We will use the Boruta package which uses Random Forest variation of feature selection. Unlike maximum relevance minimum redundancy (mRMRe) this algorithm looks for all relevant features. This makes it a great choice for a small data set of vehicles where we might have interactions between different predictors.
We will also be using a random forest model and they tend to handle redundancy quite well so it is less of a concern.
boruta <- Boruta(price ~ ., data = CarPrices, doTrace = 1, maxRuns = 500)
plot(boruta)
boruta$finalDecision
boruta
Boruta performed 45 iterations in 0.8729489 secs.
20 attributes confirmed important: aspiration, boreratio, carbody, carheight, carlength and 15 more;
1 attributes confirmed unimportant: doornumber;
Boruta is very optimistic on our feature set although some are definitely more relevant than others. The only feature that receives the axe is the number of doors.
We will also check out the mRMRe method which focuses on features that are highly relevant but not redundant. Unsurprisingly this data contains some fairly redundant features because things like cylinder number would tend to have a lot of correlation with horsepower.
With the varrank package we are interested in the numbers on the diagonal. They are ordered from most to least relevant.
package(varrank)
Rankings <- varrank::varrank(
data.df = CarPrices,
method = "peng",
variable.important = "price",
discretization.method = "sturges",
algorithm = "forward",
scheme = "mid",
verbose = FALSE
)
plot(Rankings)
Very well. Both agree that door number is not relevant for our vehicle prices. If we need to chop off some more variables we can revisit this chart, but for now we will stick with everything that is relevant and only remove door number.
Create Task
The MLR3 package is a great framework for R that allows us to create a modular analysis setup. At first it seems a bit cumbersome, but when we want to run a number of different experiments a little bit of work on the front end can save a huge amount of time.

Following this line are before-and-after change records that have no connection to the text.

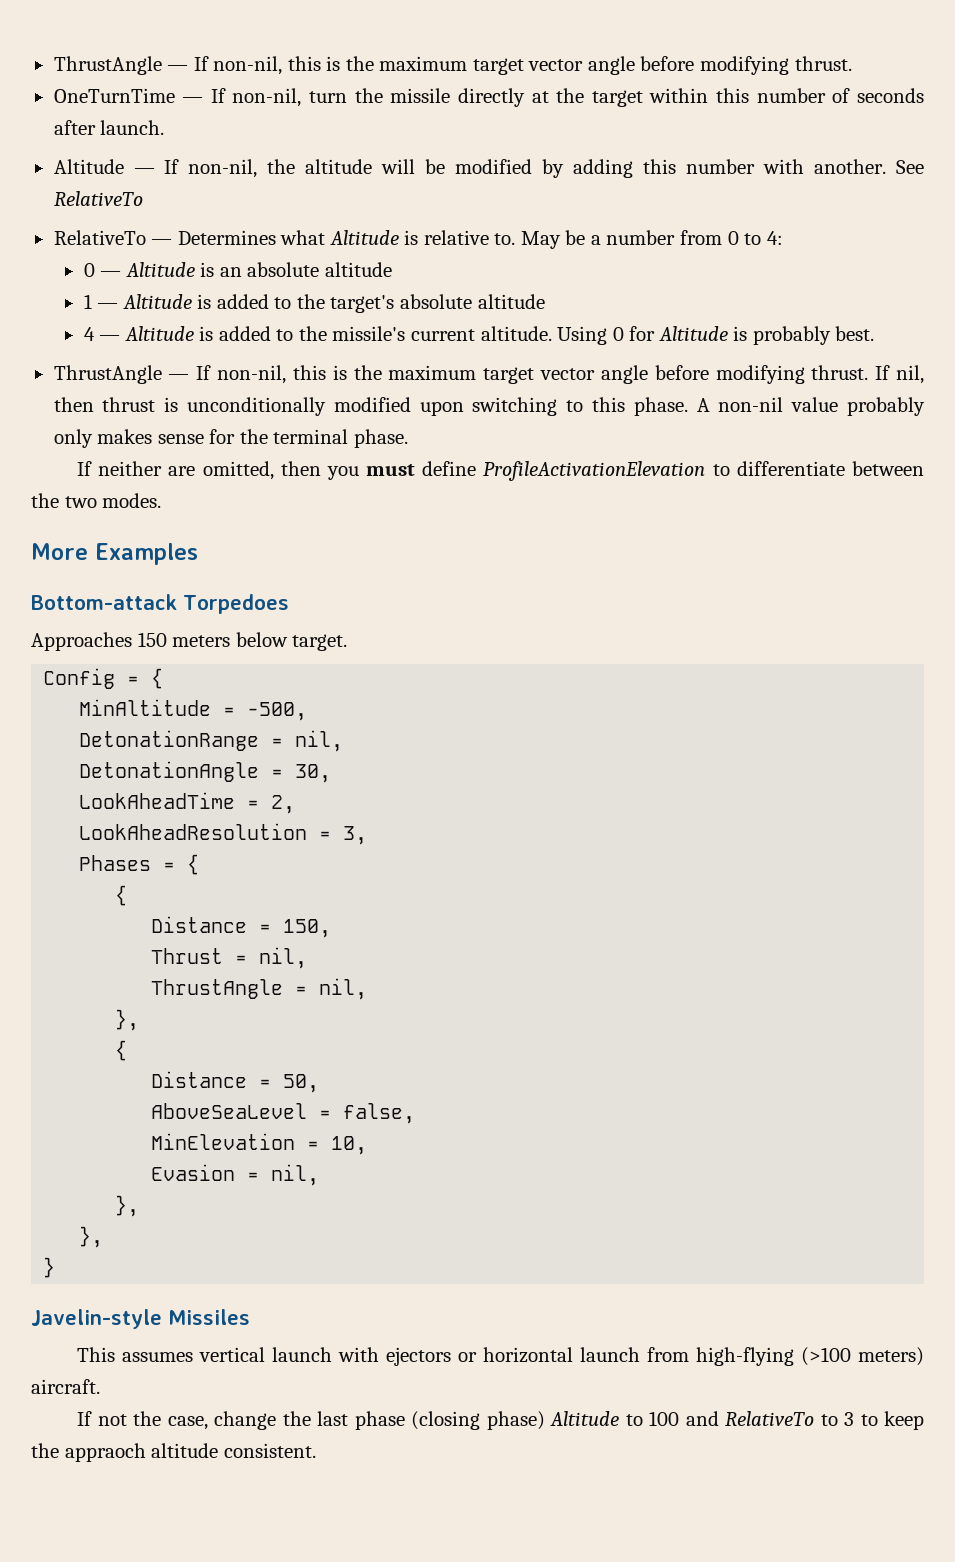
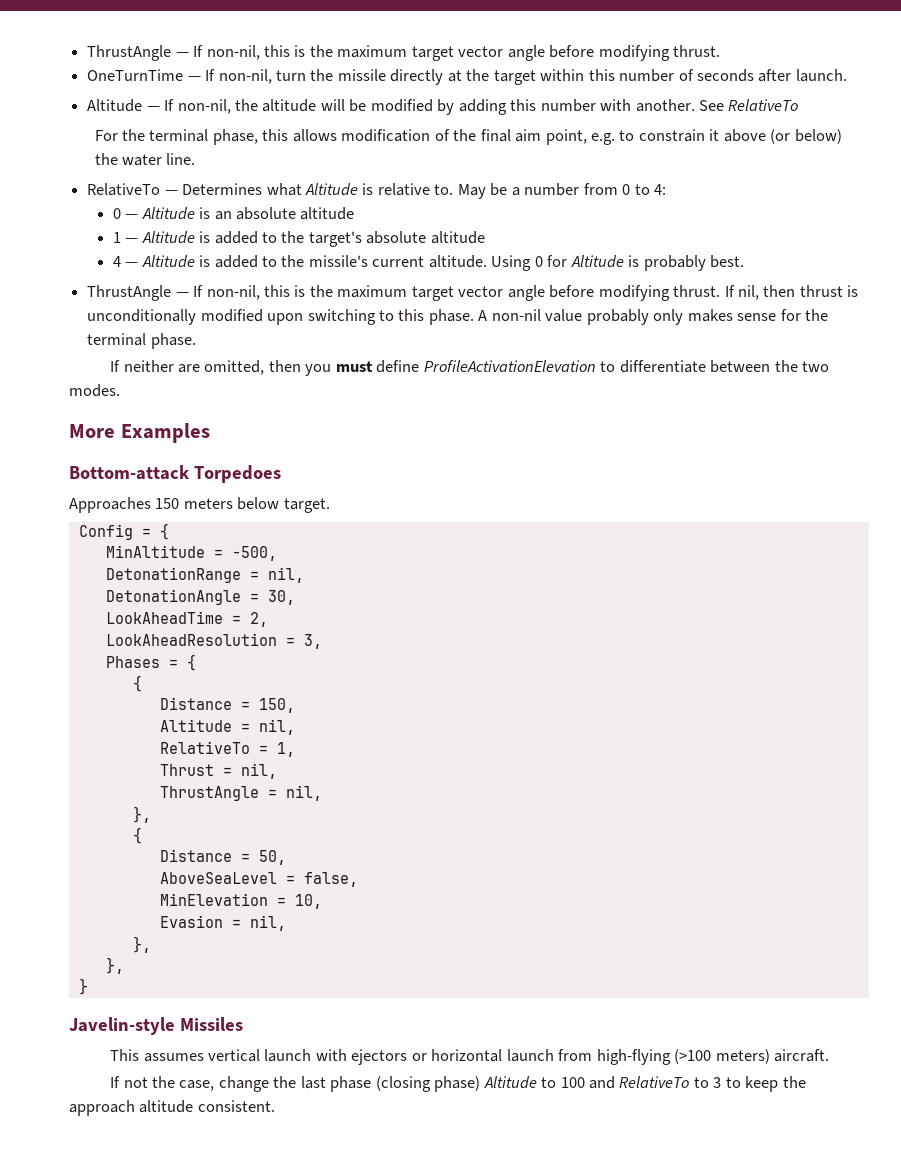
(143, 198) none -> [94,129,842,145] [94,153,196,166] // For the terminal phase, this allows modification of the final aim point, e.g. to constrain it above (or below) the water line.
(332, 928) none -> [159,719,295,735] [159,741,295,757] // Altitude = nil, // RelativeTo = 1,
[64,1443,146,1462] appraoch -> [69,1100,135,1116] approach

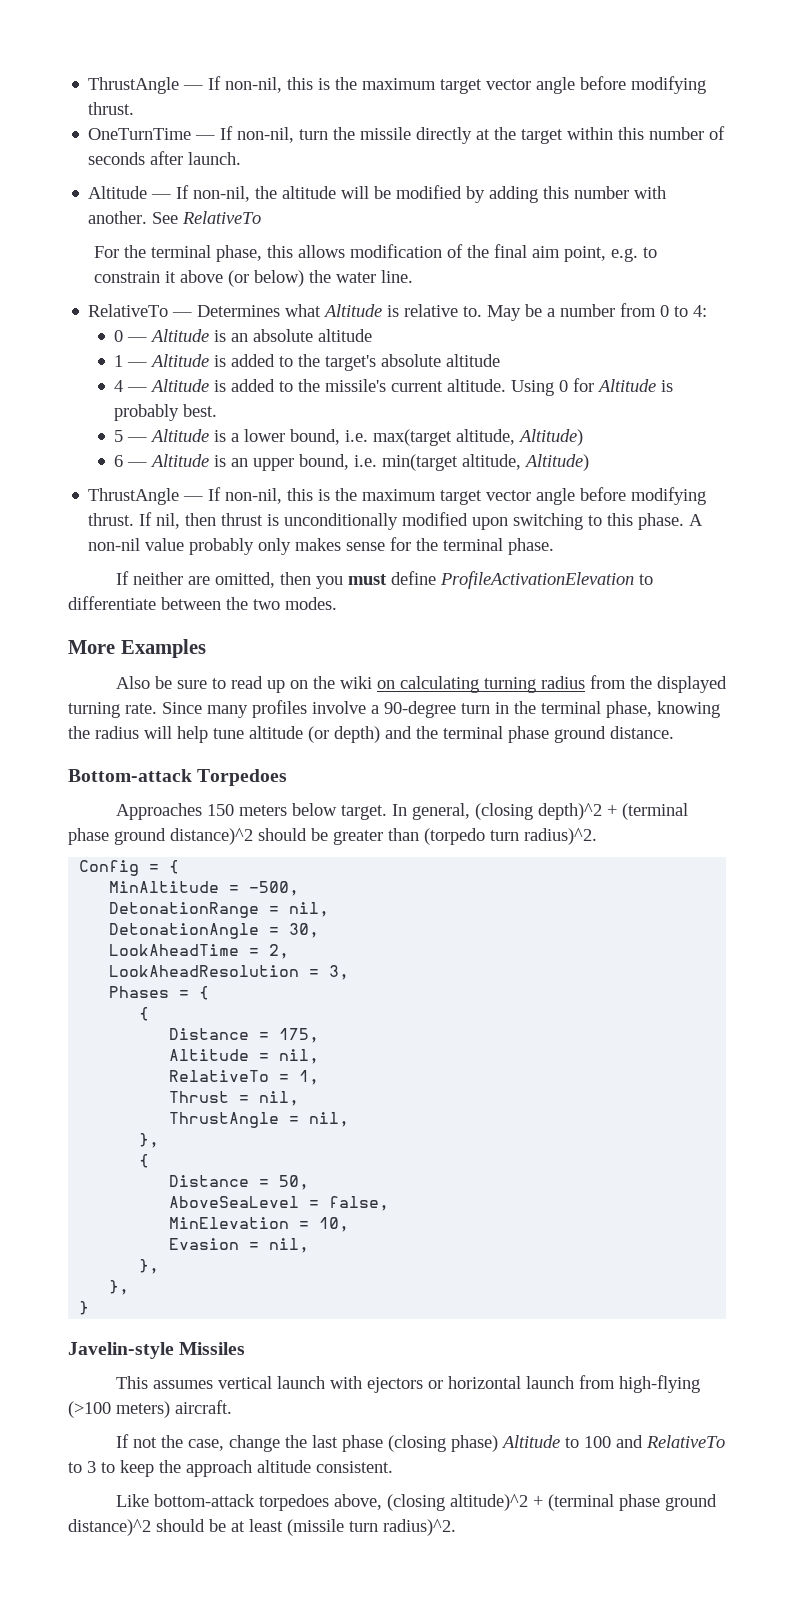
(744, 261) none -> [114,429,584,446] [114,454,590,471] // 5 — Altitude is a lower bound, i.e. max(target altitude, Altitude) // 6 — Altitude is an upper bound, i.e. min(target altitude, Altitude)
(210, 433) none -> [115,675,727,693] [68,700,720,718] [68,726,674,743] // Also be sure to read up on the wiki on calculating turning radius from the displayed turning rate. Since many profiles involve a 90-degree turn in the terminal phase, knowing the radius will help tune altitude (or depth) and the terminal phase ground distance.
(330, 505) none -> [391,803,688,820] [68,828,597,845] In general, (closing depth)^2 + (terminal phase ground distance)^2 should be greater than (torpedo turn radius)^2.
[258,698,295,713] 150, -> [279,1028,320,1043] 175,
(275, 1106) none -> [115,1494,717,1511] [68,1519,456,1536] // Like bottom-attack torpedoes above, (closing altitude)^2 + (terminal phase ground distance)^2 should be at least (missile turn radius)^2.

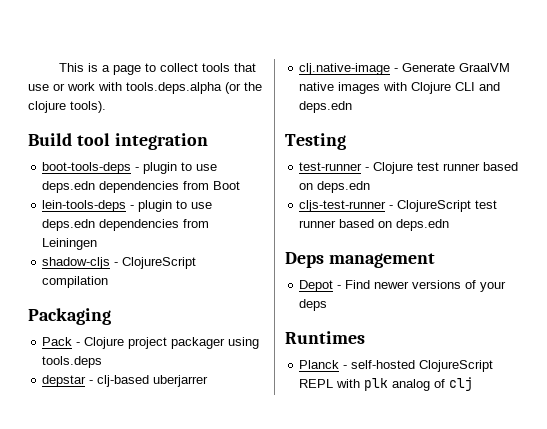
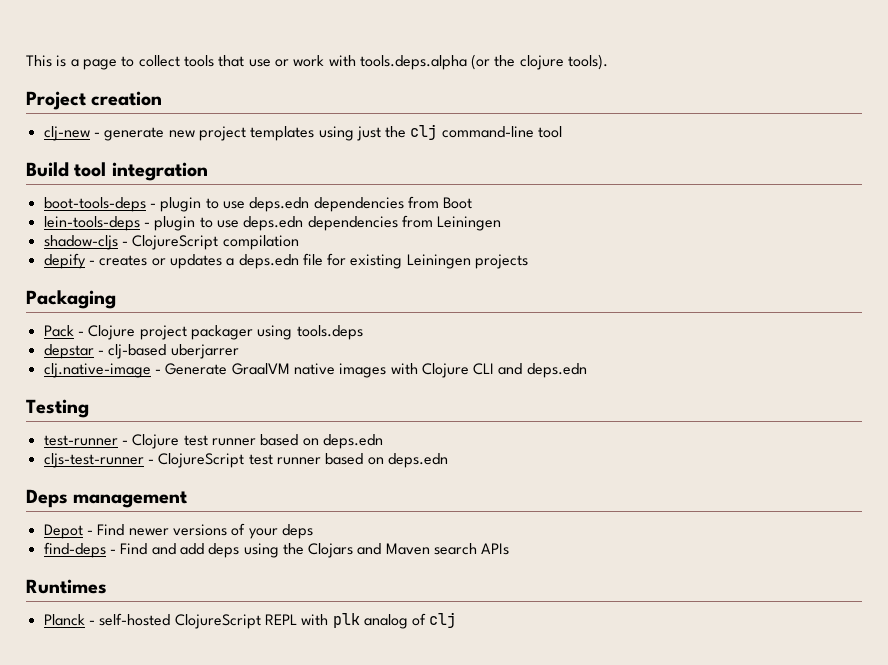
(106, 107) none -> [26,91,163,110] [43,124,563,141] // Project creation // clj-new - generate new project templates using just the clj command-line tool
(109, 282) none -> [43,253,529,269] // depify - creates or updates a deps.edn file for existing Leiningen projects
(328, 305) none -> [43,542,510,558] // find-deps - Find and add deps using the Clojars and Maven search APIs

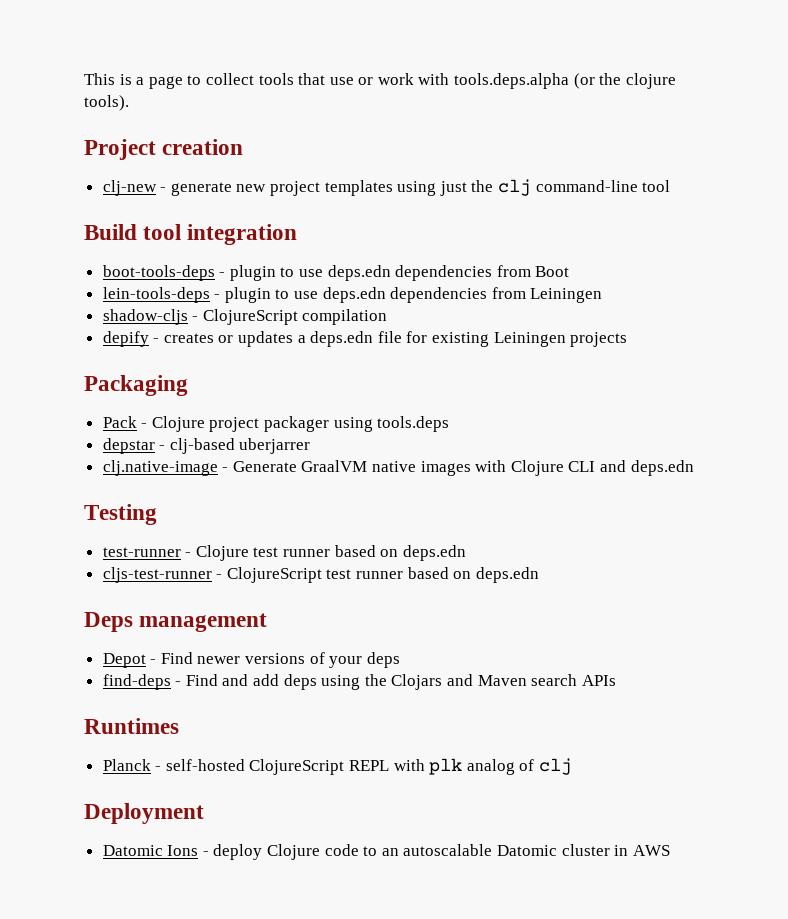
(457, 620) none -> [84,803,204,824] [102,844,670,860] // Deployment // Datomic Ions - deploy Clojure code to an autoscalable Datomic cluster in AWS

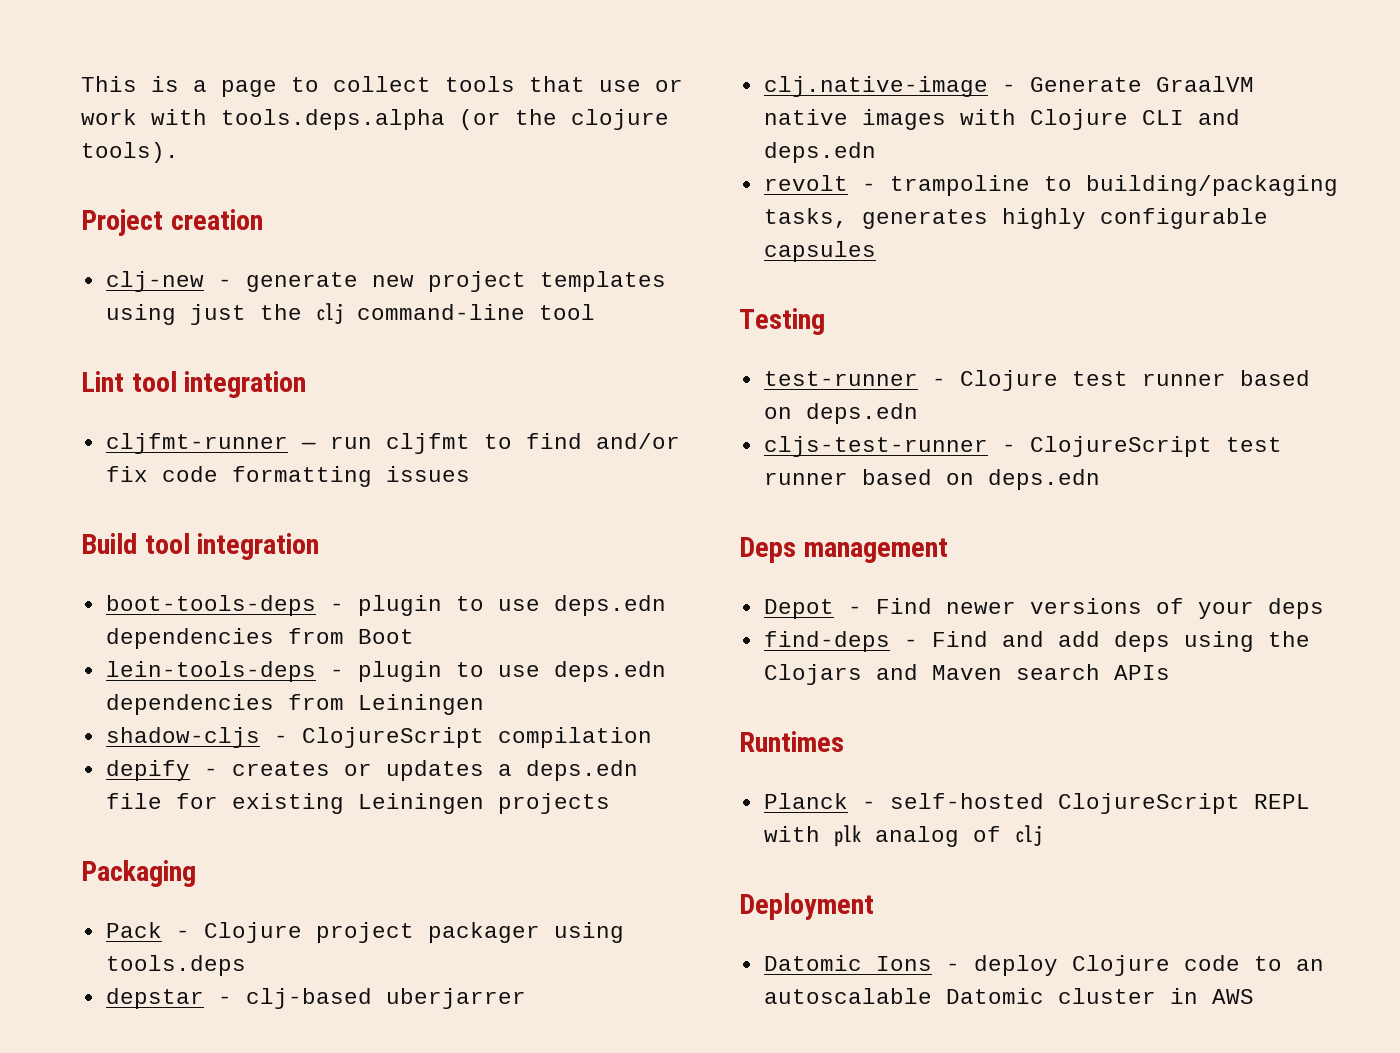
(671, 186) none -> [81,371,307,398] [105,433,680,454] [105,466,470,487] // Lint tool integration // cljfmt-runner — run cljfmt to find and/or fix code formatting issues
(694, 468) none -> [763,175,1338,196] [763,208,1268,229] [763,241,876,262] // revolt - trampoline to building/packaging tasks, generates highly configurable capsules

The first one these modules is a task. In this case we need to create a regression task because we are interested in predicting numeric car prices.
CarPrices$doornumber <- NULL
PriceTask <- TaskRegr$new(
id = "PriceTask",
backend = CarPrices,
target = "price"
)
PriceTask$col_info
Next we will create a training and test split so we can later validate our model on data that it has never seen.
### Define Train/Test Splits
Splits = partition(PriceTask, ratio = 0.9, stratify = T)
Learners
The next module we need to create is a learner. We will actually create three of them and let them duke it out to see which one will have the privilege of being our chosen model. Only the chosen model will be blessed with seeing our holdout data before we run real analysis.
We will create:
- An Elastic Net model which is a penalized version of linear regression.
- A Random Forest model which is a collection of randomized decision trees that will confer together and vote on car price as a group.
- An XGBoost model which is a more intelligent (but also more complex) version of a random forest.
While we create them we will also specify some tuning parameters. MLR3 uses a package called paradox to manage tuning so we will specify those with P_datatype() within the to_tune() function of the learner definition.
### Create glmnet learner
Learner = lrn("regr.glmnet",
s = to_tune(p_int(0, 15)),
alpha = to_tune(p_dbl(0,1))
)
## Verify everything looks ok
Learner$param_set$values
Learner$param_set$search_space()
## Create Random Forest Learner
RFLearner = lrn("regr.randomForest",
ntree = 300,
mtry = to_tune(p_int(5,12)),
nodesize = to_tune(p_int(1,5)),
maxnodes = to_tune(p_int(5,20))
)
## Create XGBoost Learner
XGLearner = lrn("regr.xgboost",
eta = to_tune(p_dbl(0,1)),
gamma = to_tune(p_dbl(0,5)),
max_depth = to_tune(p_int(1,5)),
min_child_weight = to_tune(p_dbl(5,20)),
subsample = to_tune(p_dbl(0.5,1)),
colsample_bytree = to_tune(p_dbl(0.5,1)),
nrounds = to_tune(p_int(15,25))
)
Now that we have three learners we need to consider whether they are compatible with our data features. Machine learning algorithms commonly have a hard time with categorical data.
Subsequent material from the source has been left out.